One of the best and most successful examples of adaptive reuse in the Boston area has to be Bow Market in Somerville’s Union Square commercial district. Tucked away behind buildings on the busy streets, a former concrete block storage facility was reimagined as a vibrant, European style marketplace of local vendors and businesses. The project was envisioned by business partners Matthew Boyes-Watson and Zach Baum, who worked with Matthew’s father, architect Mark Boyes-Watson, to renovate the storage building to create storefronts. The team worked with landscape architects, Merritt Chase, to make the public courtyard more enticing, which each micro-commercial space opening onto the landscaped communal courtyard. Design elements include seat walls constructed from recycled granite from the renovation of the Longfellow Bridge and reclaimed wooden beams from a ship building facility in Hingham. If you haven’t been to Bow Market yet, you must. This project is exactly what good urban planning and design is all about!

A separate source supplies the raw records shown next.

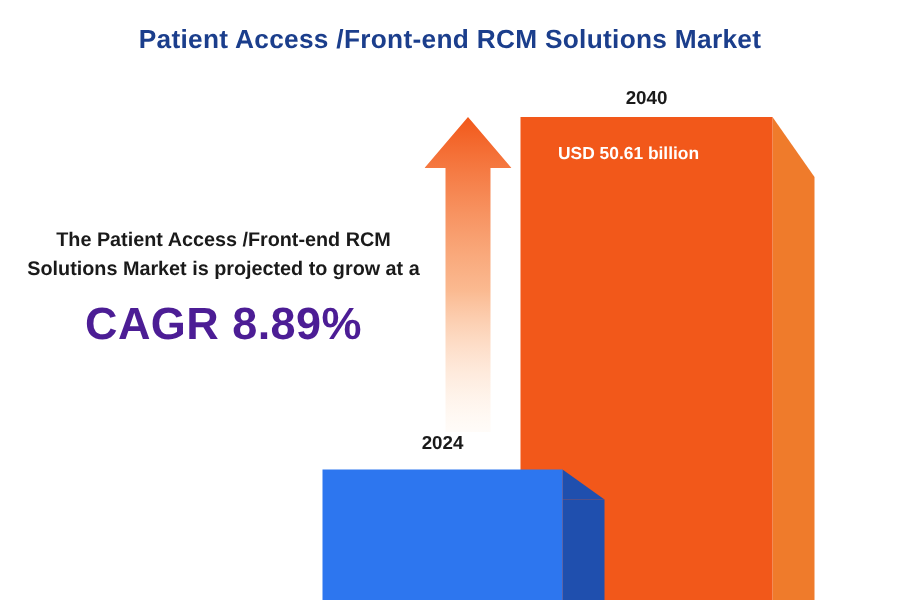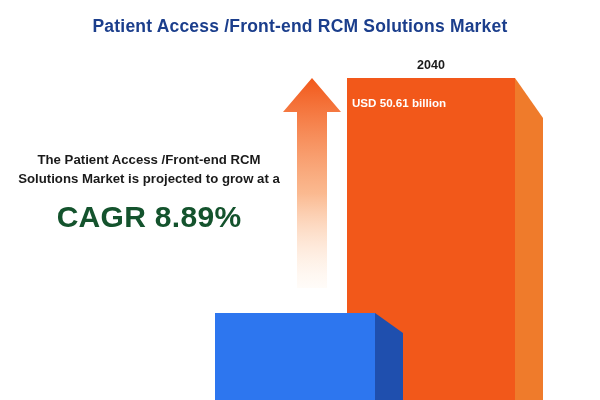"USD 50.61 billion" #value2032 { left: 352px -> 372px }
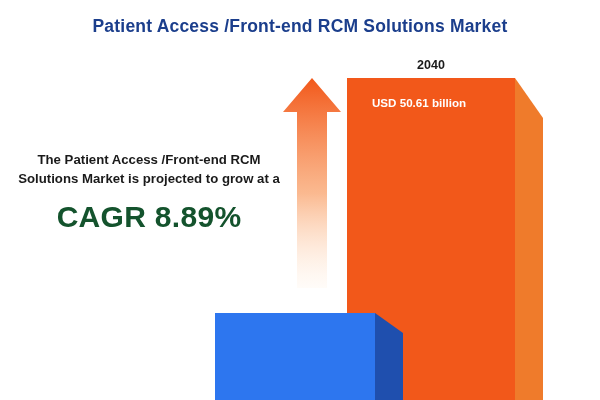"CAGR 8.89%" #cagr { color: #14532d -> #4c1d95 }
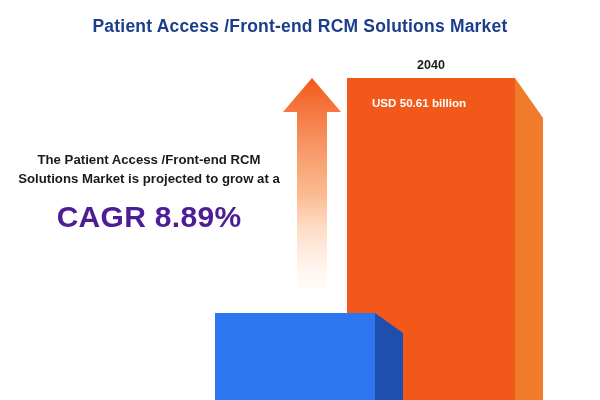"2024" div.bar-label-year { html: none -> <div>2024</div> }
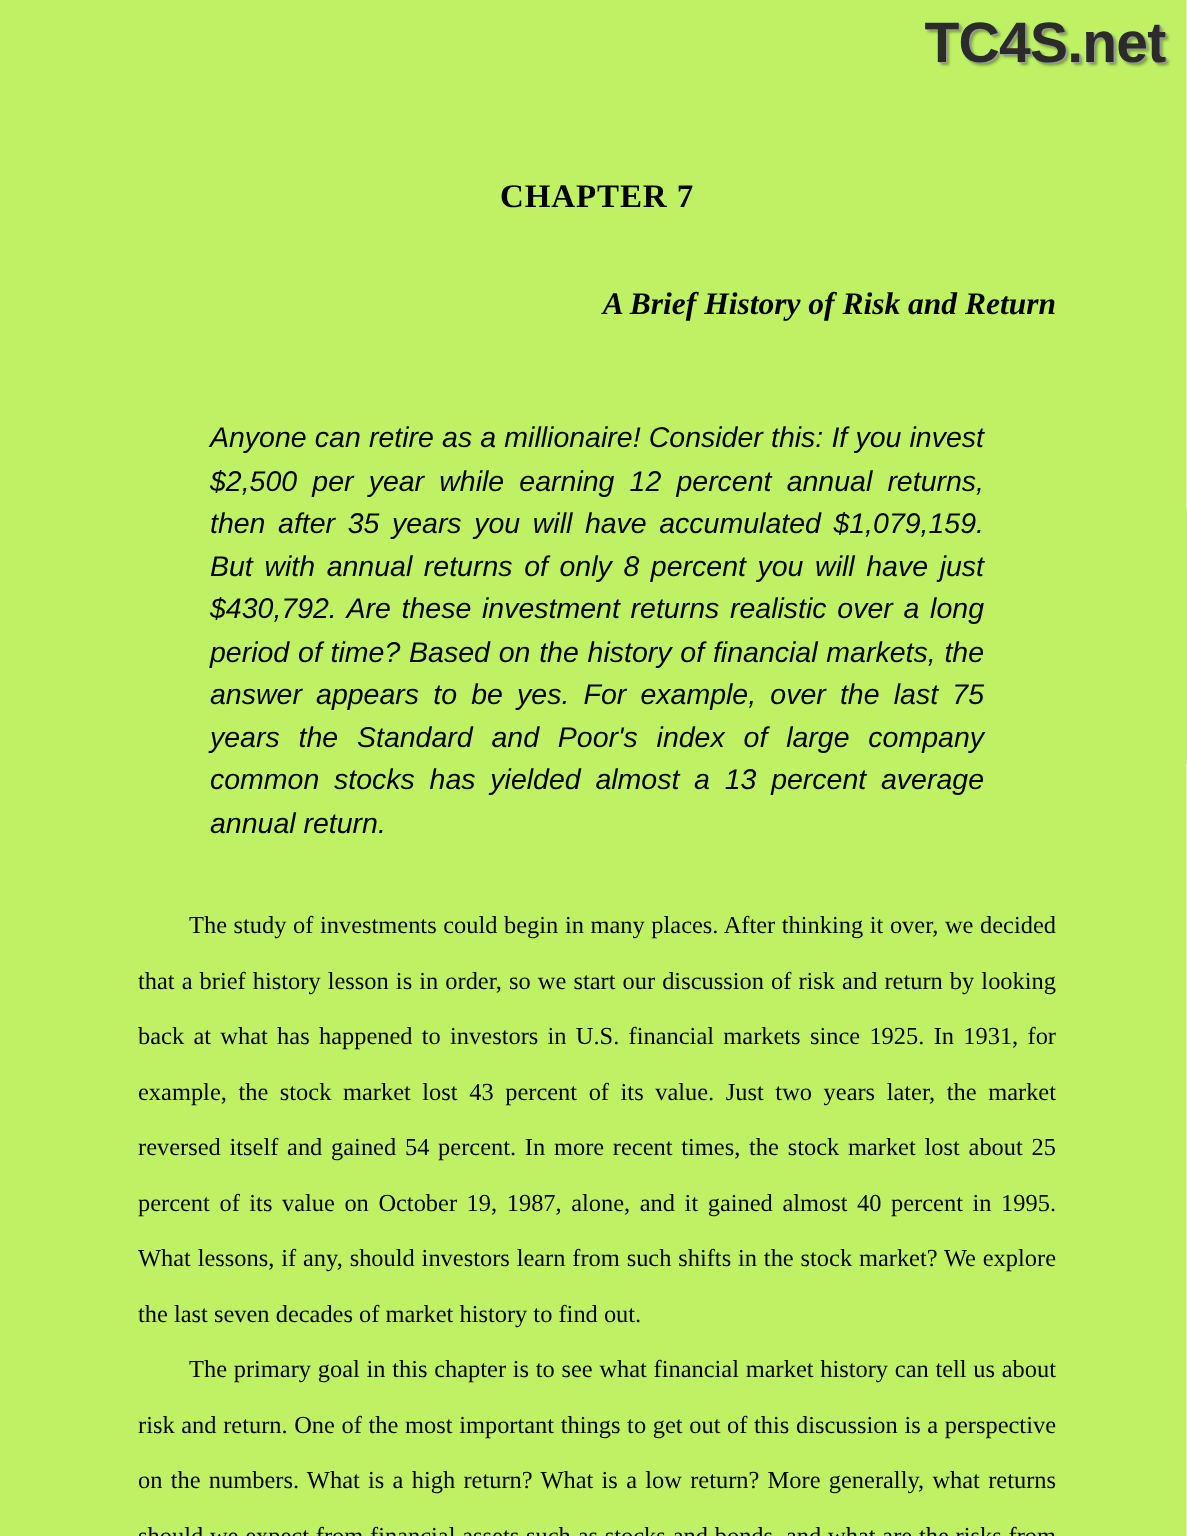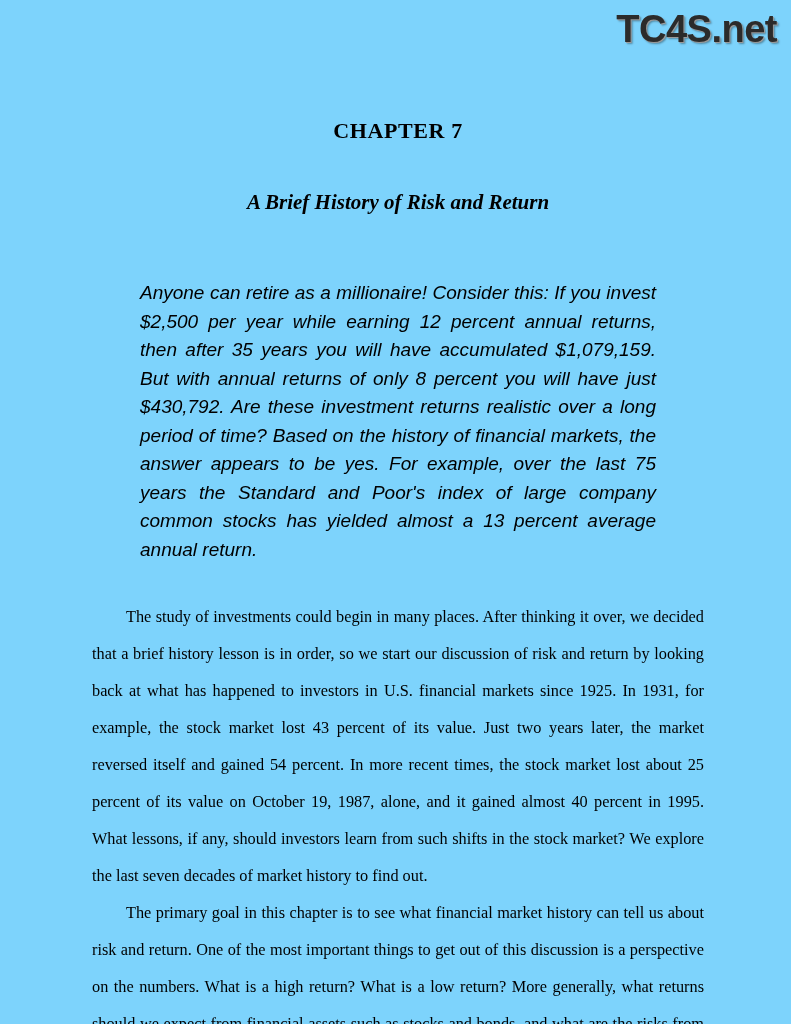"TC4S.net" .page { background: #7dd3fc -> #bef264 }
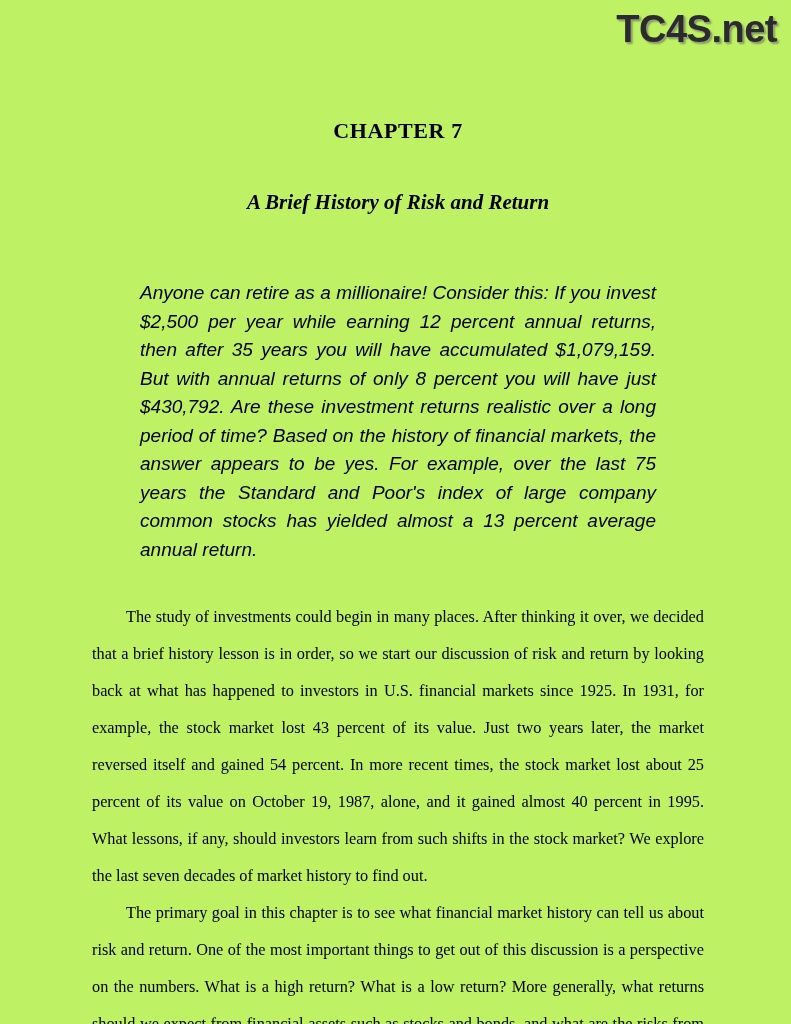"A Brief History of Risk" .chapter-title { text-align: center -> right }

The former Somerville District Courthouse at 19 Walnut Street in Union Square, is a two-story masonry building constructed in 1925. While much smaller and less ornate than other courthouses, the small building is significant as the first courthouse built in the young city and an architecturally significant example of a Classical Revival style civic building designed by architect Charles R. Greco. The building served as the Somerville District Courthouse until the late 1960s, when the legislature authorized a new district courthouse. The City of Somerville purchased the old courthouse in 1969, and the building has housed offices for the City’s Recreation Commission since that time. Interestingly, the building was used for the filming of a courthouse scene in the 1980’s “Spencer for Hire” TV detective show.